Wenn es möglich ist, bereits in der Schule gewisse Themen bezüglich elektronischer Medien und ganz allgemein Internet und Co. anzusprechen umso besser. Aber ich lasse mir mit 34 Jahren nicht vorschreiben welche Spiele ich zu spielen habe und welche nicht, nur weil es anscheinend Leute gibt, die nicht gucken was Ihre Kinder für Medien konsumieren.

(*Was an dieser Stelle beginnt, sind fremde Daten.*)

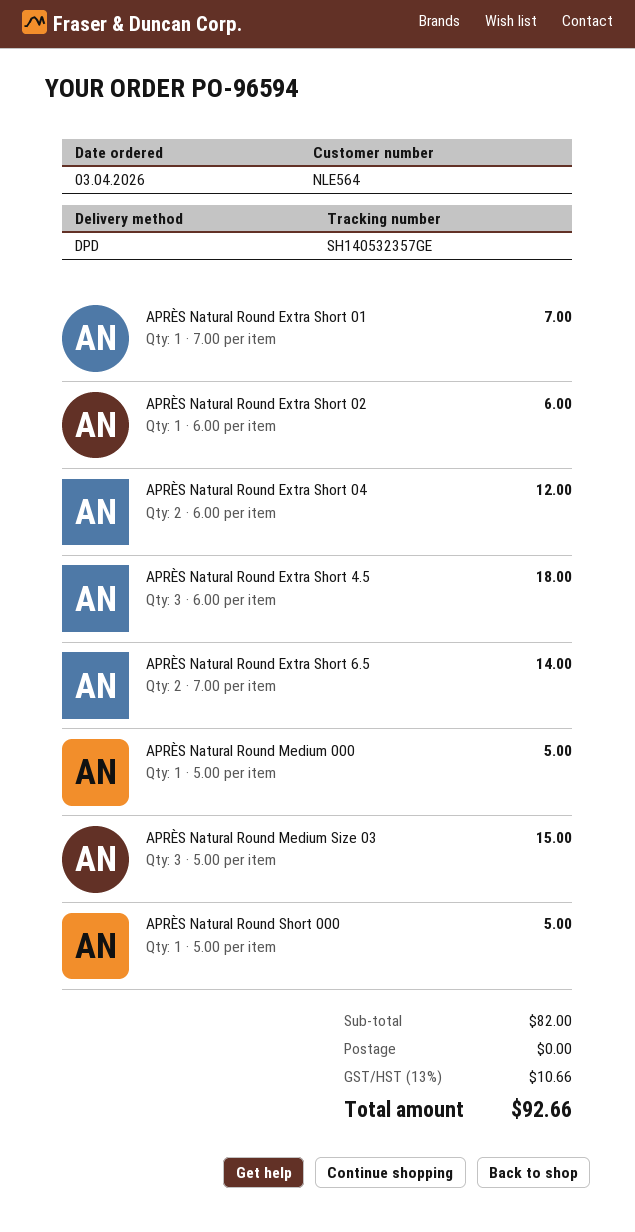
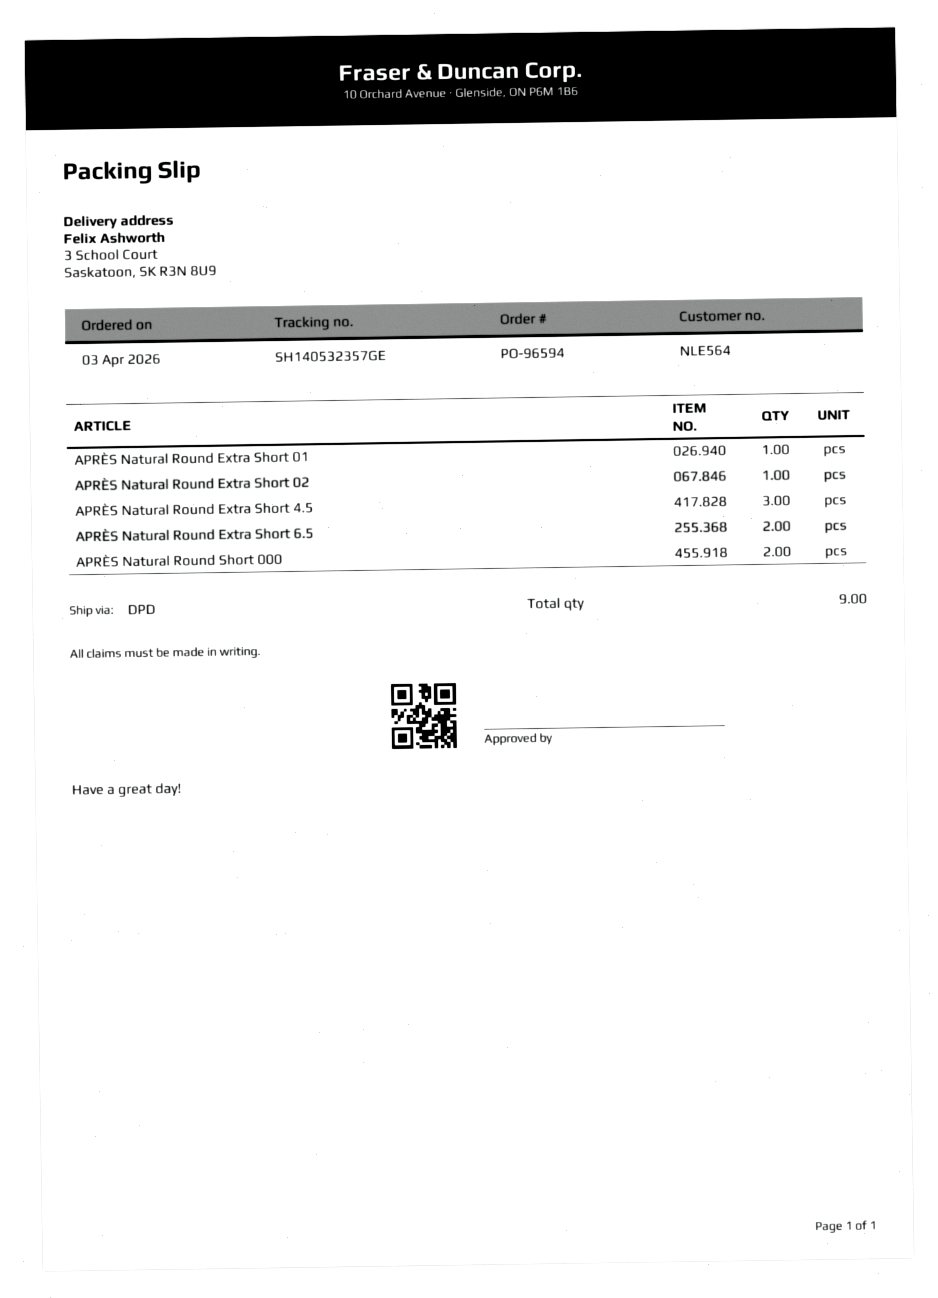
APRÈS Natural Round Extra Short 04: 2 -> none
APRÈS Natural Round Medium 000: 1 -> none
APRÈS Natural Round Medium Size 03: 3 -> none
APRÈS Natural Round Short 000: 1 -> 2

Übrigens ist das Argument von wegen, dass Killer-Spiele = Auslöser für Amokläufer mehr als gummig. Ich behaupte jetzt mal, dass wahrscheinlich gute 70% aller männlichen Jugentlichen irgendwann einmal einen Shooter gezockt haben. Dementsprechend ist die Wahrscheinlichkeit auch ziemlich hoch, dass man bei einem jugentlichen Amokläufer irgendeinen Shooter in seiner Spielesammlung findet...
Aber egal, ich hoffe die Petition bringt etwas!